Vxclass builds graph similarity by the use of a greedy node matching algorithm. It actually tries to find unique nodes first so the greedy heuristic isn’t a problem. But presumably it falls back to the greedy solution once unique solutions are exhausted. The Symantec paper tries to find a minimum cost matching using a bipartite graph matching algorithm based on the Hungarian algorithm. This is novel.

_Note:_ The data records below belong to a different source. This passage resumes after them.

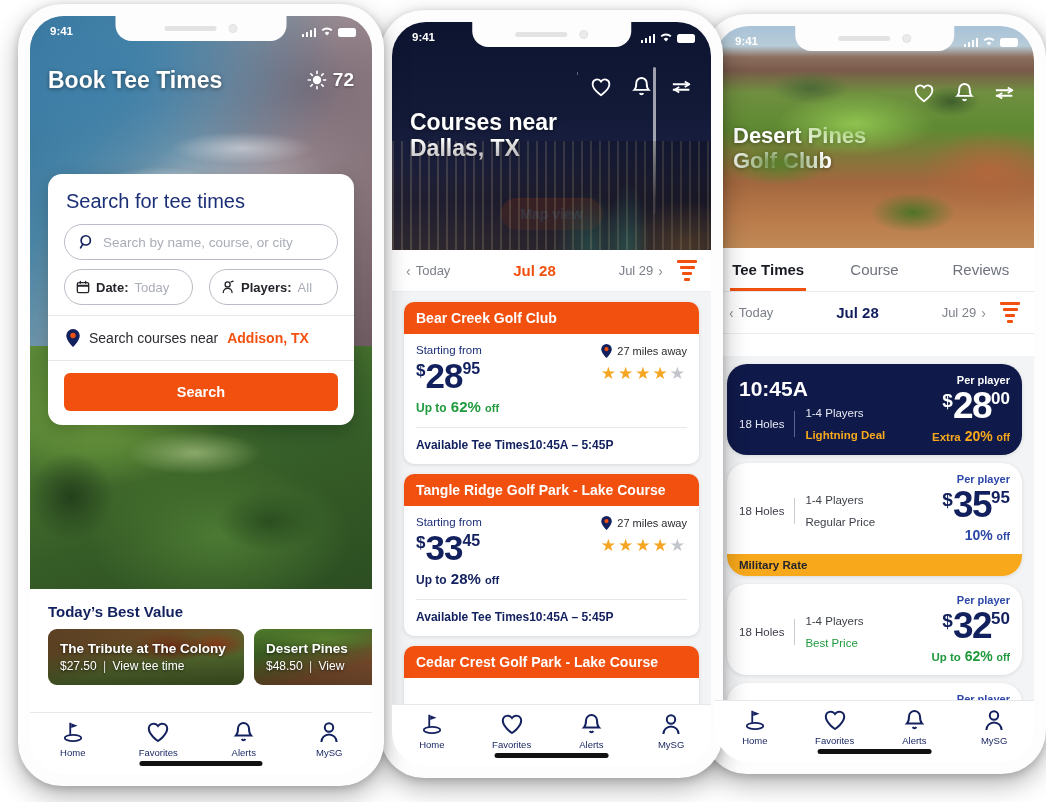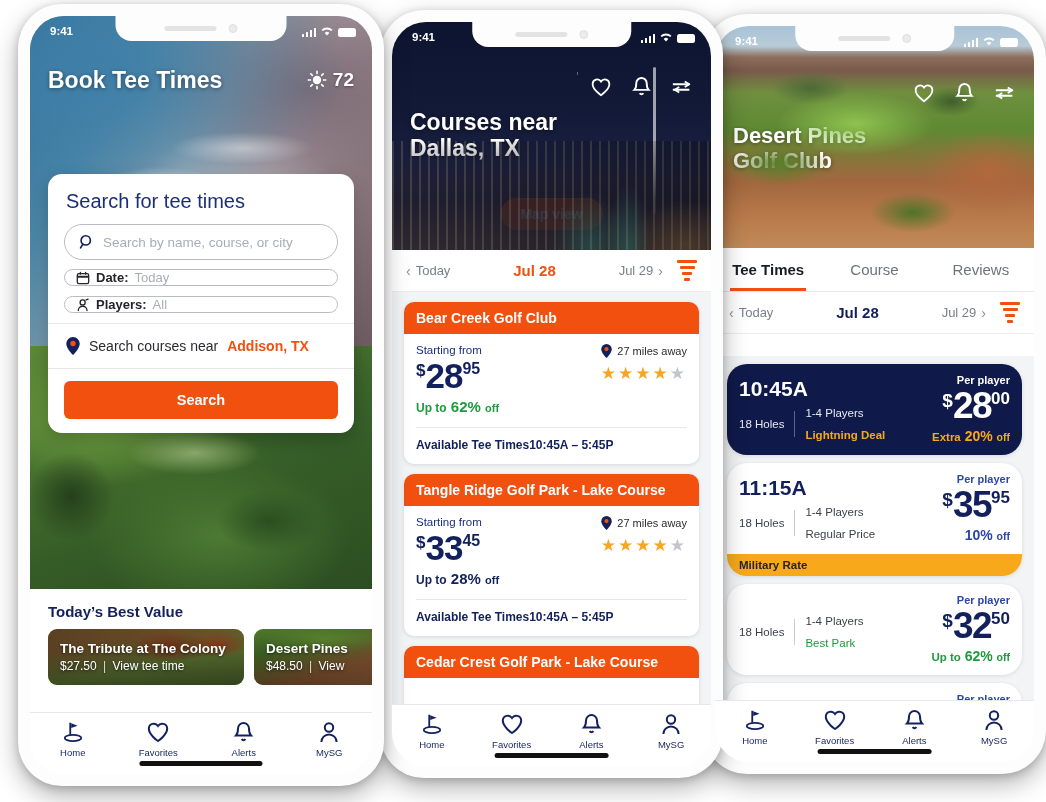--- a/index.html
+++ b/index.html
@@ -157,21 +157,21 @@
     overflow:hidden; z-index: 15;
   }
   .sc-title{ font-size:20px; color:#1b2f77; font-weight:400; padding:16px 18px 11px; }
   .sc-body{ padding: 0 16px 10px; }
   .pill{
     display:flex; align-items:center; gap:8px;
     border:1px solid #b9bcc4; border-radius:22px;
     height:36px; padding:0 14px; font-size:13.5px; color:#2b2b30;
   }
   .pill .ph{ color:#a9adb6; }
-  .pill-row{ display:flex; gap:10px; margin-top:9px;flex-direction:column; }
+  .pill-row{ display:flex; gap:16px; margin-top:9px; }
   .pill-row .pill{ flex:1; padding:0 11px; gap:6px; font-size:13px; }
   .pill-row .pill b{ font-weight:700; color:#24242a; }
   .sc-sep{ height:1px; background:#e6e7ea; }
   .sc-loc{
     display:flex; align-items:center; gap:9px; padding:13px 18px;
     font-size:14px; color:#2b2b30;
   }
   .sc-loc .city{ color:#f2500f; font-weight:700; }
   .sc-btn{
     margin:12px 16px 14px; height:38px; border-radius:6px;
@@ -362,21 +362,20 @@
                 <span>20%</span>
                 <small>off</small>
               </div>
             </div>
           </div>
         </div>
 
         <div class="trow">
           <div class="tr-inner">
             <div class="tr-left">
-              <div class="tr-time">11:15A</div>
               <div class="tr-meta">
                 <span>18 Holes</span>
                 <span class="tr-bar"></span>
                 <span class="tr-lines">
                   <div>1-4 Players</div>
                   <div>Regular Price</div>
                 </span>
               </div>
             </div>
             <div class="tr-right">
@@ -396,21 +395,21 @@
         </div>
 
         <div class="trow">
           <div class="tr-inner">
             <div class="tr-left">
               <div class="tr-meta">
                 <span>18 Holes</span>
                 <span class="tr-bar"></span>
                 <span class="tr-lines">
                   <div>1-4 Players</div>
-                  <div style="color:#1f9a3d;">Best Park</div>
+                  <div style="color:#1f9a3d;">Best Price</div>
                 </span>
               </div>
             </div>
             <div class="tr-right">
               <div class="tr-pp">Per player</div>
               <div class="tr-price">
                 <span class="dol">$</span>
                 <span class="big">32</span>
                 <span class="cents">50</span>
               </div>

The other novel feature with the Symantec paper is the use of metric trees to speed up searching the call graph database. A metric space (http://en.wikipedia.org/wiki/Metric_space) is defined by a distance function between two particular points or objects . The distance function must have certain conditions that are true, such as d(x,y) >= 0, d(x,y) == d(y,x) and d(x,x) == 0. Also the triangle inequality ( http://en.wikipedia.org/wiki/Triangle_inequality) must hold which is *d*(*x*, *z*) ≤ *d*(*x*, *y*) + *d*(*y*, *z*). If these conditions are true for all objects or points, then that’s great, because performing spatial searches on the data can take advantage of these properties and perform much faster. A metric tree takes advantage of the properties of a metric space and can perform spatial queries identifying similar or nearest neighbours of a point in that space faster than comparing each point or element in the space.

Using the earlier described notion of graph matching to show distance is approximately the same as the graph edit distance. The graph edit distance forms a metric space. The Symantec paper uses vantage point trees (http://en.wikipedia.org/wiki/VP-tree) but there are other trees such as BK Trees which perform well also. I seem to recall reading that vp trees are most suited for when the distance function is a real number. BK Trees only work on integer distances. I don’t know why Symantec chose vp trees over bk trees – maybe someone else can answer? Perhaps there is no significant difference.

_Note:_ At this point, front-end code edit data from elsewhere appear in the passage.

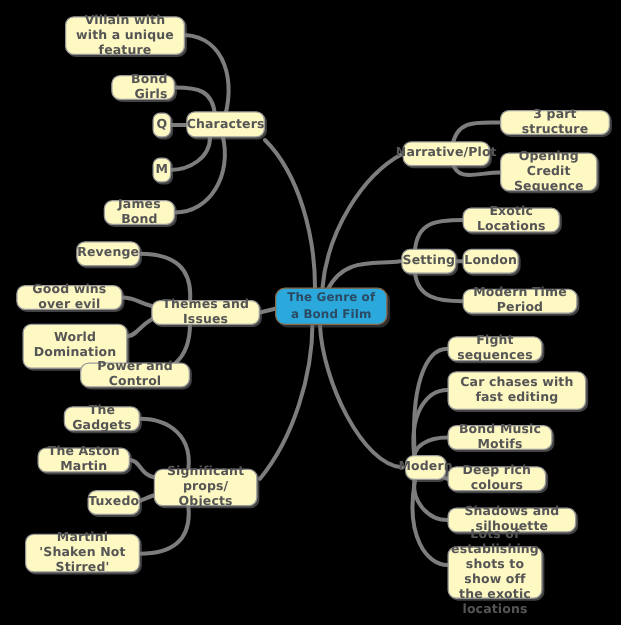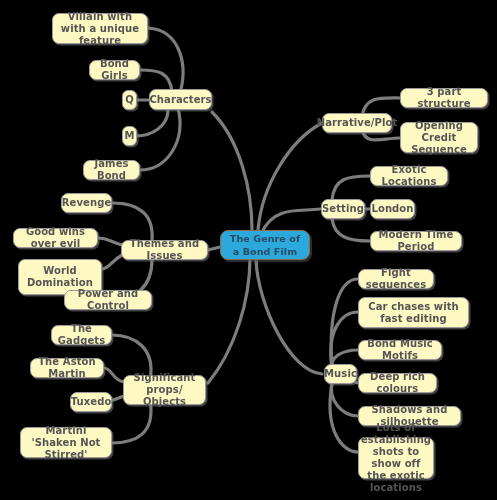--- a/index.html
+++ b/index.html
@@ -114,21 +114,21 @@
   </div>
 
   <div class="node" style="left:149px; top:89px; width:63px; height:21px;">
     <span>Characters</span>
   </div>
 
   <div class="node" style="left:52px; top:13px; width:96px; height:31px;">
     <span>Villain with with a unique feature</span>
   </div>
 
-  <div class="node" style="left:89px; top:60px; width:51px; height:20px;">
+  <div class="node" style="left:89px; top:60px; width:51px; height:20px;text-align:right;">
     <span>Bond Girls</span>
   </div>
 
   <div class="node tiny" style="left:122px; top:90px; width:15px; height:20px;">
     <span>Q</span>
   </div>
 
   <div class="node tiny" style="left:122px; top:126px; width:15px; height:20px;">
     <span>M</span>
   </div>
@@ -199,21 +199,21 @@
 
   <div class="node" style="left:370px; top:199px; width:45px; height:20px;">
     <span>London</span>
   </div>
 
   <div class="node" style="left:370px; top:231px; width:92px; height:20px;justify-content:center;">
     <span>Modern Time Period</span>
   </div>
 
   <div class="node" style="left:324px; top:364px; width:33px; height:20px;">
-    <span>Music</span>
+    <span>Modern</span>
   </div>
 
   <div class="node" style="left:358px; top:269px; width:76px; height:20px;">
     <span>Fight sequences</span>
   </div>
 
   <div class="node" style="left:358px; top:297px; width:111px; height:31px;">
     <span>Car chases with fast editing</span>
   </div>
 

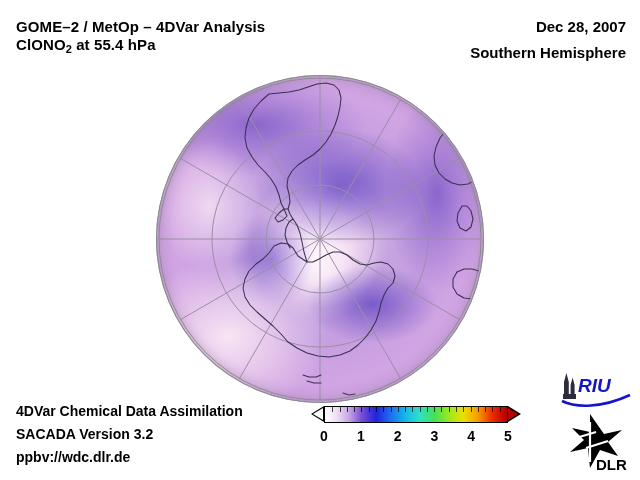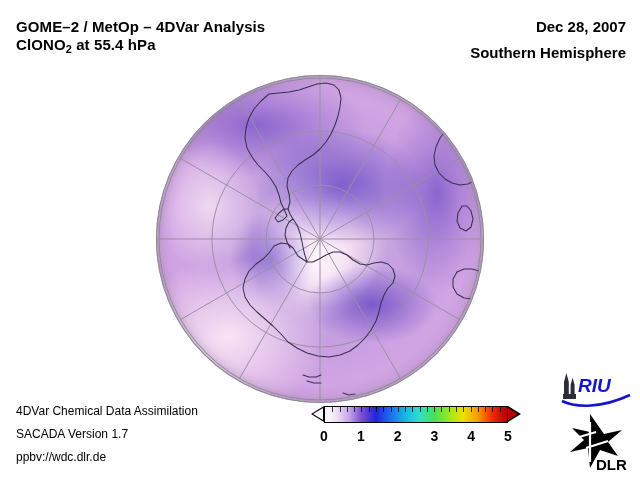--- a/index.html
+++ b/index.html
@@ -22,21 +22,21 @@
   .globe{position:absolute;inset:0;border-radius:50%;overflow:hidden;
          background:#e7c9e4;box-shadow:0 0 0 1px #8d8d93;}
   .lay{position:absolute;inset:0;border-radius:50%;}
   .rim{position:absolute;inset:0;border-radius:50%;
        box-shadow:inset 0 0 10px 3px rgba(120,110,125,.35);}
   .limb{position:absolute;left:-1px;top:-1px;width:326px;height:326px;border-radius:50%;
         border:1.5px solid #8a8a90;box-sizing:content-box;}
   .geo{position:absolute;inset:0;}
 
   
-  .foot{position:absolute;left:16px;top:400px;font-size:12px;font-weight:normal;
+  .foot{position:absolute;left:16px;top:400px;font-size:14px;font-weight:bold;
         line-height:23px;}
   .foot div{white-space:nowrap;}
 
   
   .cb-block{position:absolute;left:306px;top:399px;width:240px;}
   .cb-title{font-size:13px;font-weight:bold;text-align:center;width:230px;
             margin-left:3px;white-space:nowrap;}
   .cb-row{position:relative;height:22px;margin-top:5px;}
   .cb-bar{position:absolute;left:18px;top:2px;width:184px;height:17px;
           border:1.5px solid #000;box-sizing:border-box;}
@@ -203,21 +203,21 @@
         </g>
       </svg>
 
       <div class="rim"></div>
     </div>
     <div class="limb"></div>
   </div>
 
   <div class="foot">
     <div>4DVar Chemical Data Assimilation</div>
-    <div>SACADA Version 1.7</div>
+    <div>SACADA Version 3.2</div>
     <div>ppbv://wdc.dlr.de</div>
   </div>
 
   <div class="cb-block">
 
     <div class="cb-row">
       <div class="cap cap-l"></div>
       <div class="cap-l-in"></div>
 
       <div class="cb-bar">

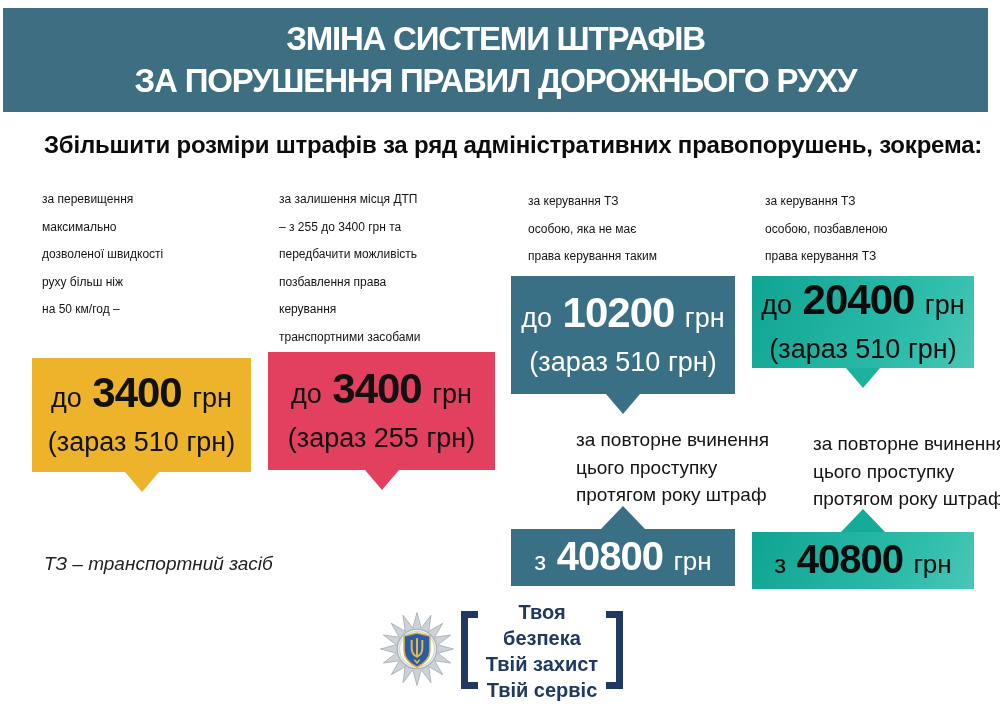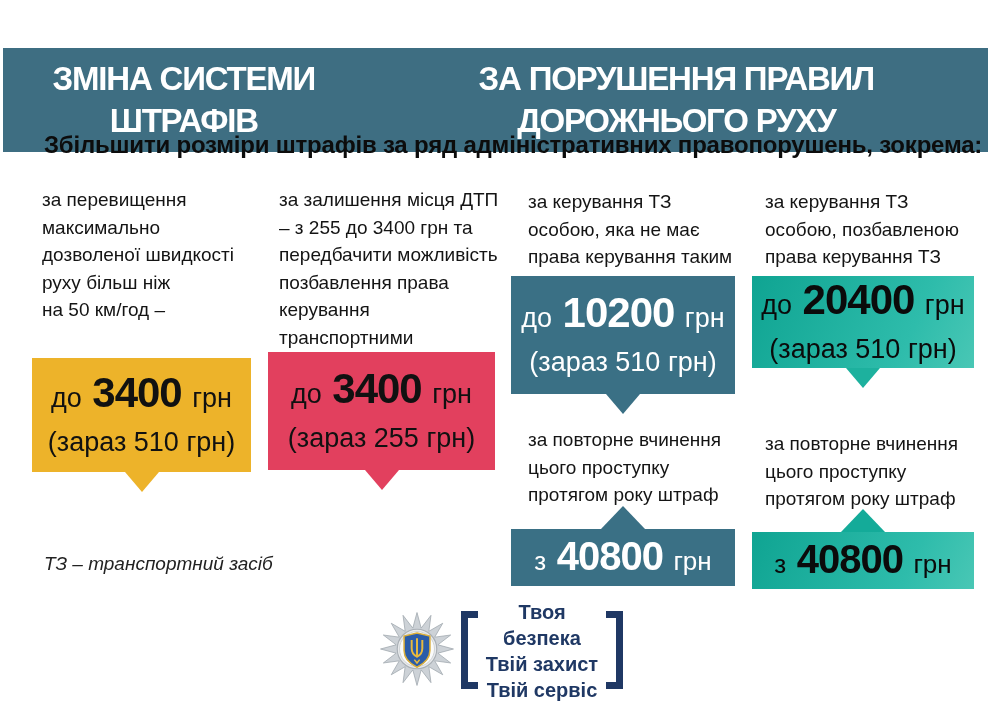--- a/index.html
+++ b/index.html
@@ -6,35 +6,35 @@
   html,body { width:1000px; height:707px; }
   body {
     font-family:"Liberation Sans","DejaVu Sans",sans-serif;
     background:#ffffff; color:#111; overflow:hidden;
   }
   .poster { position:relative; width:1000px; height:707px; background:#fff; }
 
   
   .banner {
     position:absolute; left:3px; top:8px; width:985px; height:104px;
-    background:#3e6e82; color:#fff; display:flex; flex-direction:row;
-    align-items:center; justify-content:center; text-align:center;margin-top:40px;
+    background:#3e6e82; color:#fff; display:flex; flex-direction:column;
+    align-items:center; justify-content:center; text-align:center;
   }
   .banner .tl { font-size:33px; font-weight:bold; letter-spacing:-1.2px; line-height:42px; }
 
   .subtitle {
     position:absolute; left:44px; top:131px; width:945px;
     font-size:24px; font-weight:bold; letter-spacing:-0.2px; color:#0c0c0c;
   }
 
   .desc {
-    position:absolute; font-size:19px; line-height:27.5px; white-space:pre-line; color:#141414;
+    position:absolute; font-size:12px; line-height:27.5px; white-space:pre-line; color:#141414;
   }
   .repeat {
-    position:absolute; font-size:19px; line-height:27.5px; white-space:pre-line; color:#141414;
+    position:absolute; font-size:19px; line-height:27.5px; white-space:pre-line; color:#141414;margin-left:48px;
   }
 
   
   .bubble {
     position:absolute; display:flex; flex-direction:column;
     align-items:center; justify-content:center; text-align:center;
   }
   .bubble .line1 { line-height:44px; white-space:nowrap; }
   .bubble .pre, .bubble .cur { font-size:27px; }
   .bubble .amt { font-size:42px; font-weight:bold; letter-spacing:-1px; padding:0 6px; }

The novelty of the Symantec paper is using metric trees to speed up the similarity search.

The final novel contribution in the Symantec paper is an ordering each malware by specific features such as the number of instructions the malware has. The database is arranged in a b+tree and vp tree structures are kept at the nodes. Then when indexing a malware, they can cull out all malware that is not reasonably close to the features of the input binary, before searching each vp tree in the b+tree buckets. This is a pretty simple optimisation which I think can be improved upon than what was demonstrated in the paper. But Symantec still did a good job in what they did.

This is a nice paper overall that improves malware indexing state of the art. It’s not a revolutionary paper really, but each area has contributions that improve what has previously been investigated. The time it takes to classify a sample is interesting – about 100 seconds for a database size of 100k malware. They want to have it scale up to a million malware.